Moles N₂ = 2 atm (relative).
Moles NH₃ = (2 \times 2 = 4) (relative units). - Total pressure after reaction
Initial total = 2 + 5 = 7 atm.
NH₃ replaces consumed gases:- N₂ consumed: 2 atm → 0 atm.
- H₂ consumed: 3 × 2 = 6 atm → 5 – 6 = –1 atm?
Wait, we must adjust: For every 1 atm N₂, 3 atm H₂ are needed.

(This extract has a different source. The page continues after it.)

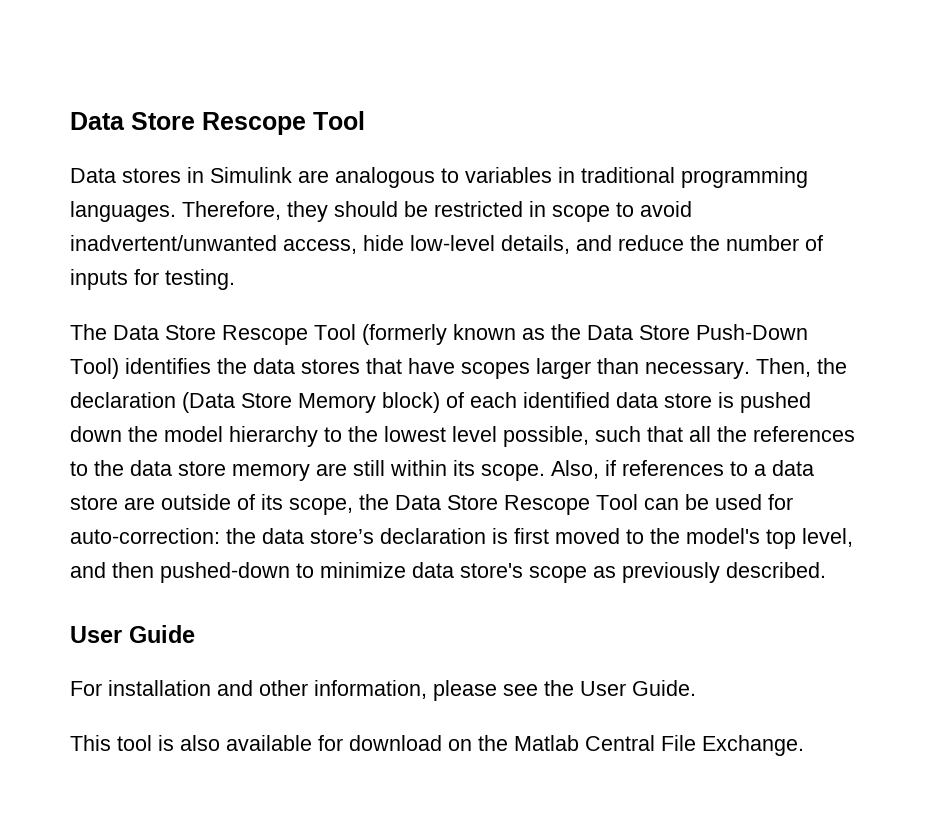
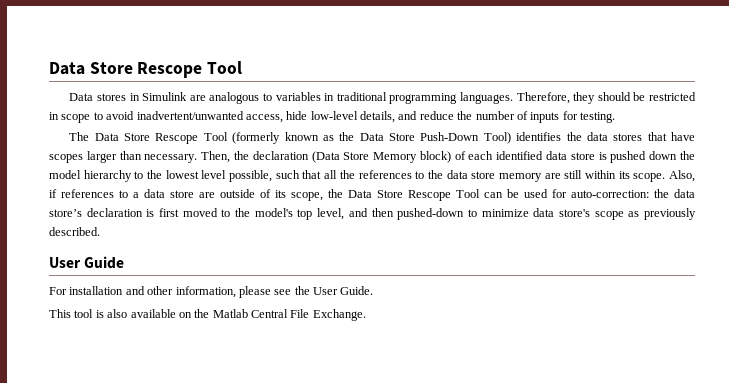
[318,735,442,751] for download -> (176, 313) none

With 2 atm N₂, we need 6 atm H₂, but only 5 atm are present, so actually H₂ is limiting!
Recalculate: - H₂ limiting: 5 atm H₂ → requires 5/3 ≈ 1.667 atm N₂.
- N₂ available: 2 atm, so H₂ is limiting.
- NH₃ produced
3 atm H₂ → 2 atm NH₃.
Partial pressure of NH₃ = 2 atm.
Answer: H₂ is the limiting reagent; the partial pressure of NH₃ after completion is 2 atm That's the part that actually makes a difference..
FAQ
Q1: Can the limiting reagent change during a reaction?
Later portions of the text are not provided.